Bond vigilantes find counterparts in the stock market

Bond vigilantes find allies in the stock market

 

A bond vigilante is a bond market investor who protests monetary or fiscal policies he considers inflationary by selling bonds, thus increasing yields. … As a result, bond prices fall and yields rise, which increases the net cost of borrowing.

 

Bond vigilantes could be acquiring allies in the stock market.

With inflation doubts once more in trend and the U.S. budget deficit viewed shooting up, vigilantes have {targeted|stormed|floaded fixed income trading floors and seem to be arise in equity markets too, where they will probably punish already worn out stocks for policymakers’ and lawmakers’ actions.

 

"The stock market is feeling the bond market’s pain.
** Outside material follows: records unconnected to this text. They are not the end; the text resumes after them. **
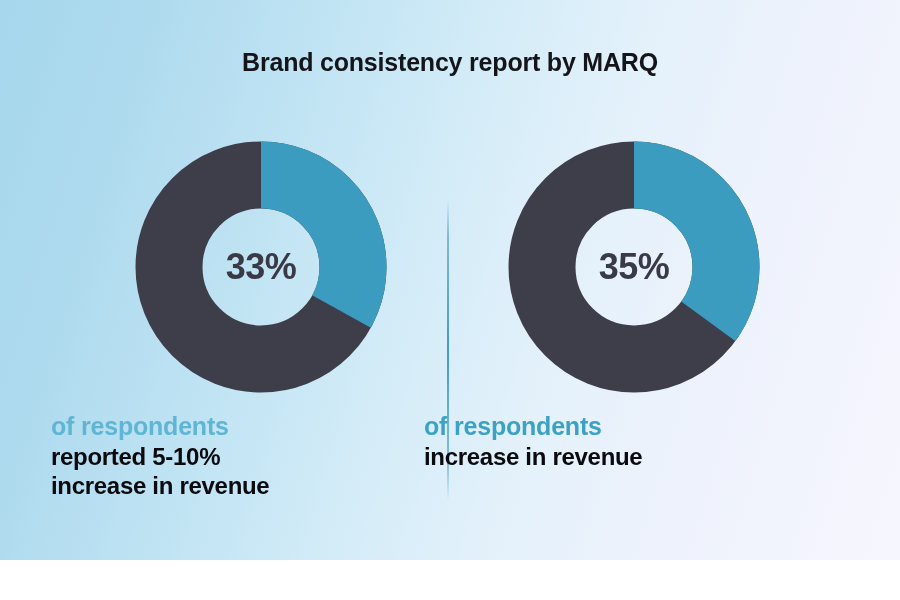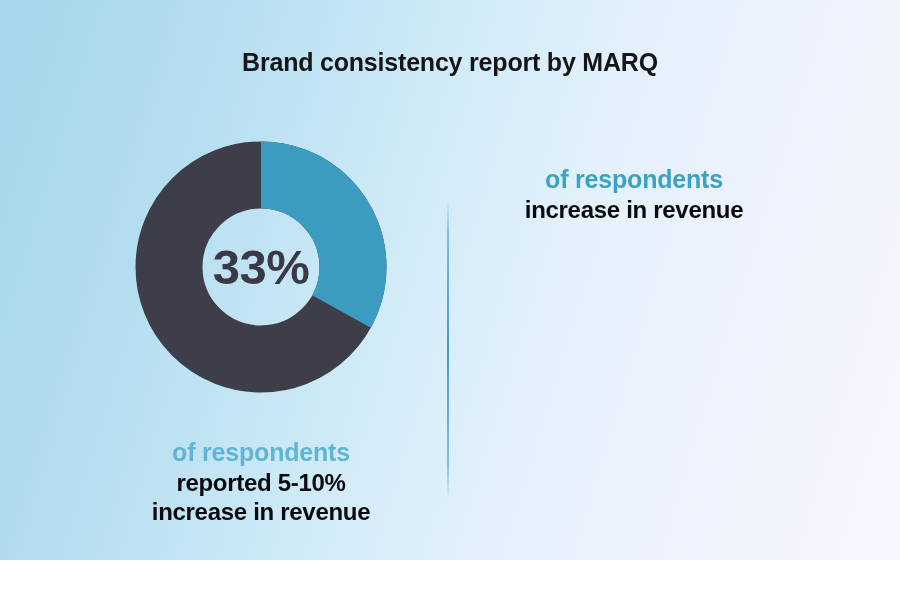--- a/index.html
+++ b/index.html
@@ -90,7 +90,7 @@
     display: flex;
     align-items: center;
     justify-content: center;
-    font-size: 49px;
+    font-size: 36px;
     font-weight: bold;
     color: #3a3a47;
     letter-spacing: -0.5px;

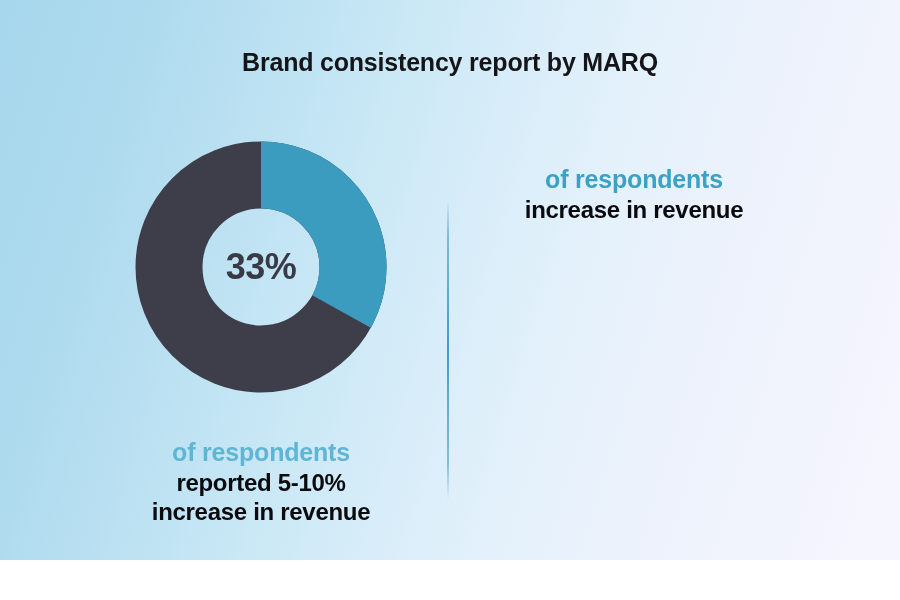--- a/index.html
+++ b/index.html
@@ -151,6 +151,15 @@
 
   <div class="panel" id="panel-right">
 
+    <div class="donut-wrap">
+      <svg class="donut-svg" viewBox="0 0 252 252">
+        <g transform="rotate(-90 126 126)">
+          <circle cx="126" cy="126" r="92" fill="none" stroke="#3e3e4b" stroke-width="67"></circle>
+          <circle id="seg-right" cx="126" cy="126" r="92" fill="none" stroke="#3b9cc0" stroke-width="67" stroke-dasharray="202.31856689118266 375.7344813693393"></circle>
+        </g>
+      </svg>
+      <div class="donut-center-label">35%</div>
+    </div>
 
     <div class="caption">
       <span class="caption-highlight">of respondents</span>

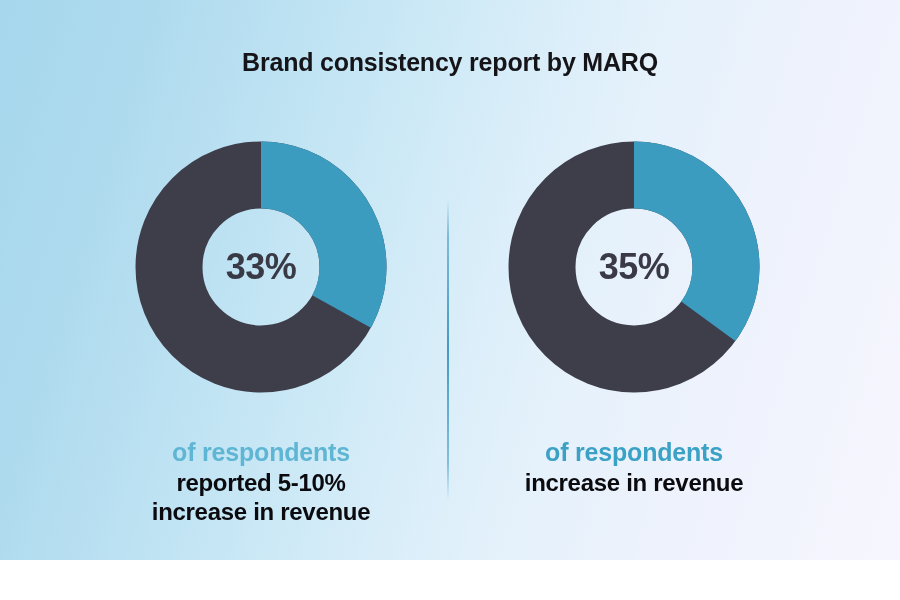--- a/index.html
+++ b/index.html
@@ -98,8 +98,7 @@
 
   
   .caption {
-    margin-top: 44px;
-    text-align: center;
+    margin-top: 18px;
     line-height: 1.23;
   }
   .caption-highlight {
Absolutely, no doubt – we have stock vigilantes too," cited Ed Yardeni,

The label "bond vigilante" was coined by Yardeni in 1983 to explain investors’ appeal to high yields to cover for the potential risk of inflation and budget deficits for the duration of the Reagan administration. A stock version of a vigilante would seek to influence lawmakers and policymakers by slamming equity prices.

 

Bond yields began to grow on Feb. 2 after U.S. government data revealed the biggest wage gains since 2009, convincing investors of the growing risk of inflation, long tame since the 2007-2009 recession.

 

U.S. stock investors have now became oversensitive to rising yields after the past week’s spike, which pulls borrowing costs and could lower economic earnings and production, Yardeni says. That also comes against the backdrop of accumulating government debt.